YOUR INSTRUCTIONS: Skip the pictures. Transcribe the rest of the data below without changing a word.

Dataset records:
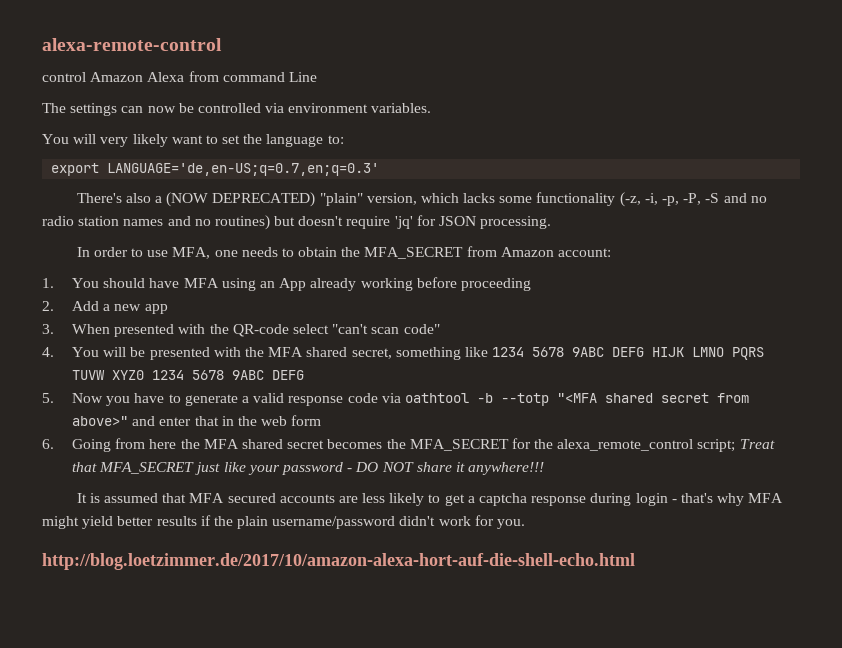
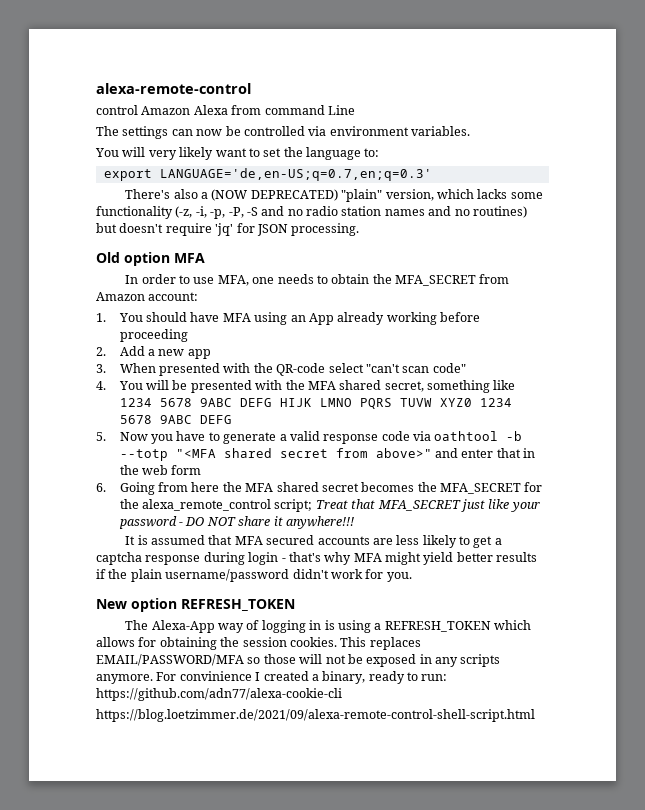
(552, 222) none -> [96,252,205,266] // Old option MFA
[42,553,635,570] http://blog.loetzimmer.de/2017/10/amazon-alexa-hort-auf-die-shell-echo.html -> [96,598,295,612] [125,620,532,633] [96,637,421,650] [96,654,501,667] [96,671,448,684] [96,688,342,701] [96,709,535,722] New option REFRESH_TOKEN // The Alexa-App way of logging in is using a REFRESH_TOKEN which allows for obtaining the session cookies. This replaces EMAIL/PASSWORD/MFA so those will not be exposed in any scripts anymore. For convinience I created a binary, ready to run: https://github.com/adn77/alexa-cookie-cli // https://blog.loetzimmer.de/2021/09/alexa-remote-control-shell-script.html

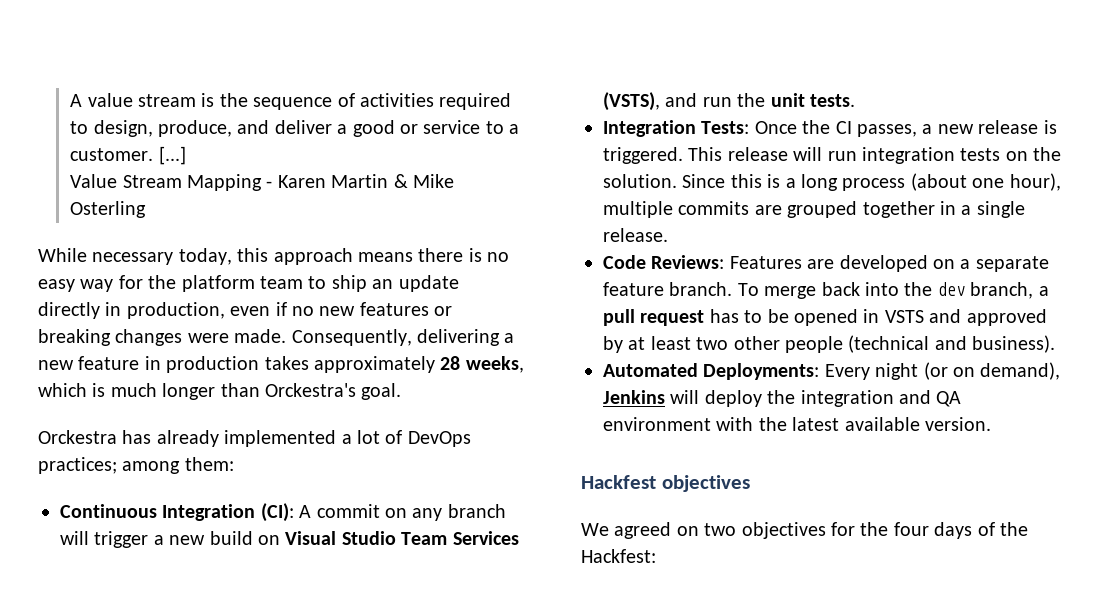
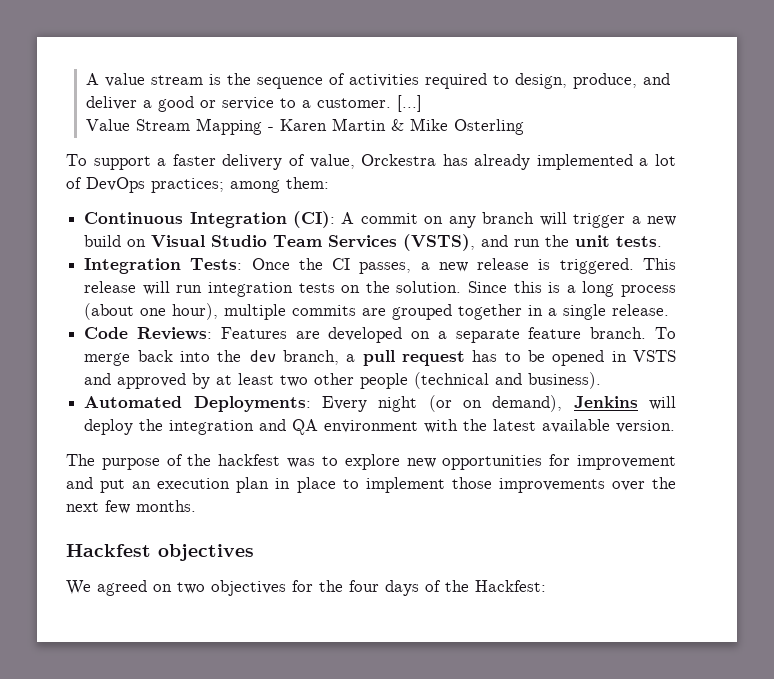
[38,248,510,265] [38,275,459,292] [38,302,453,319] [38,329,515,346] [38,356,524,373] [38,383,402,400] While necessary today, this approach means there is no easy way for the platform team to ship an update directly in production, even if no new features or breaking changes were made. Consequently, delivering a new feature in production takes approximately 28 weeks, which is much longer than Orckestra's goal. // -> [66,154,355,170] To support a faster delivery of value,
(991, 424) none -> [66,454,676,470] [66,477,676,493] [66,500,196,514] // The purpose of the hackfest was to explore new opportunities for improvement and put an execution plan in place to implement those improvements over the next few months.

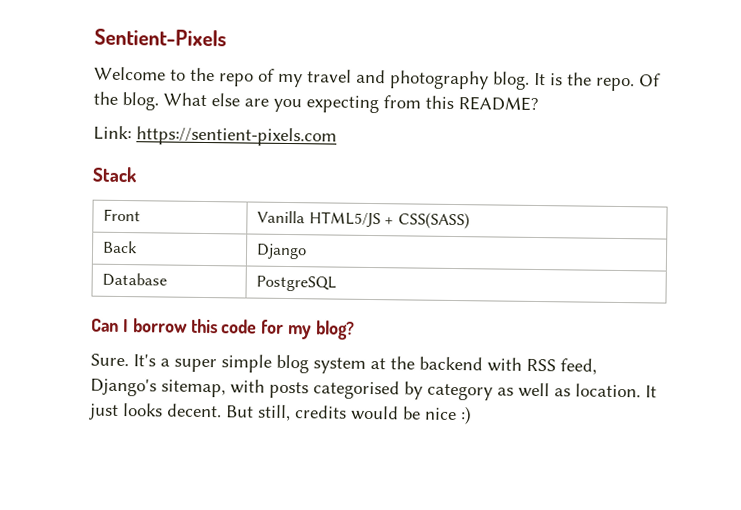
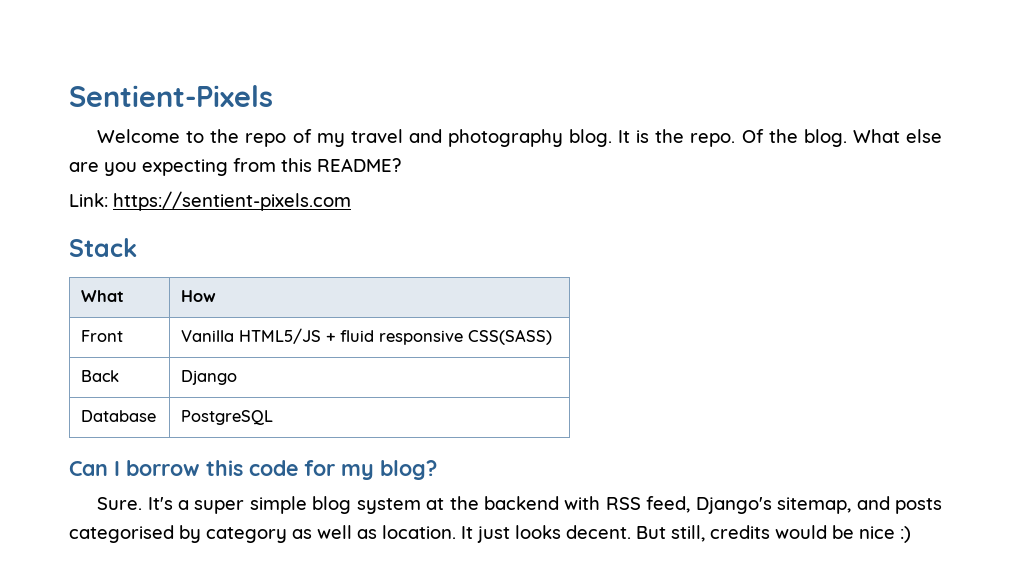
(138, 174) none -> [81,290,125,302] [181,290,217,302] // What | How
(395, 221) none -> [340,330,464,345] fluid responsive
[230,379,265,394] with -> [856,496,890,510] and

RESULT OF THIS EXERCISE:
(552, 222) none -> [96,252,205,266] // Old option MFA
[42,553,635,570] http://blog.loetzimmer.de/2017/10/amazon-alexa-hort-auf-die-shell-echo.html -> [96,598,295,612] [125,620,532,633] [96,637,421,650] [96,654,501,667] [96,671,448,684] [96,688,342,701] [96,709,535,722] New option REFRESH_TOKEN // The Alexa-App way of logging in is using a REFRESH_TOKEN which allows for obtaining the session cookies. This replaces EMAIL/PASSWORD/MFA so those will not be exposed in any scripts anymore. For convinience I created a binary, ready to run: https://github.com/adn77/alexa-cookie-cli // https://blog.loetzimmer.de/2021/09/alexa-remote-control-shell-script.html

[38,248,510,265] [38,275,459,292] [38,302,453,319] [38,329,515,346] [38,356,524,373] [38,383,402,400] While necessary today, this approach means there is no easy way for the platform team to ship an update directly in production, even if no new features or breaking changes were made. Consequently, delivering a new feature in production takes approximately 28 weeks, which is much longer than Orckestra's goal. // -> [66,154,355,170] To support a faster delivery of value,
(991, 424) none -> [66,454,676,470] [66,477,676,493] [66,500,196,514] // The purpose of the hackfest was to explore new opportunities for improvement and put an execution plan in place to implement those improvements over the next few months.

(138, 174) none -> [81,290,125,302] [181,290,217,302] // What | How
(395, 221) none -> [340,330,464,345] fluid responsive
[230,379,265,394] with -> [856,496,890,510] and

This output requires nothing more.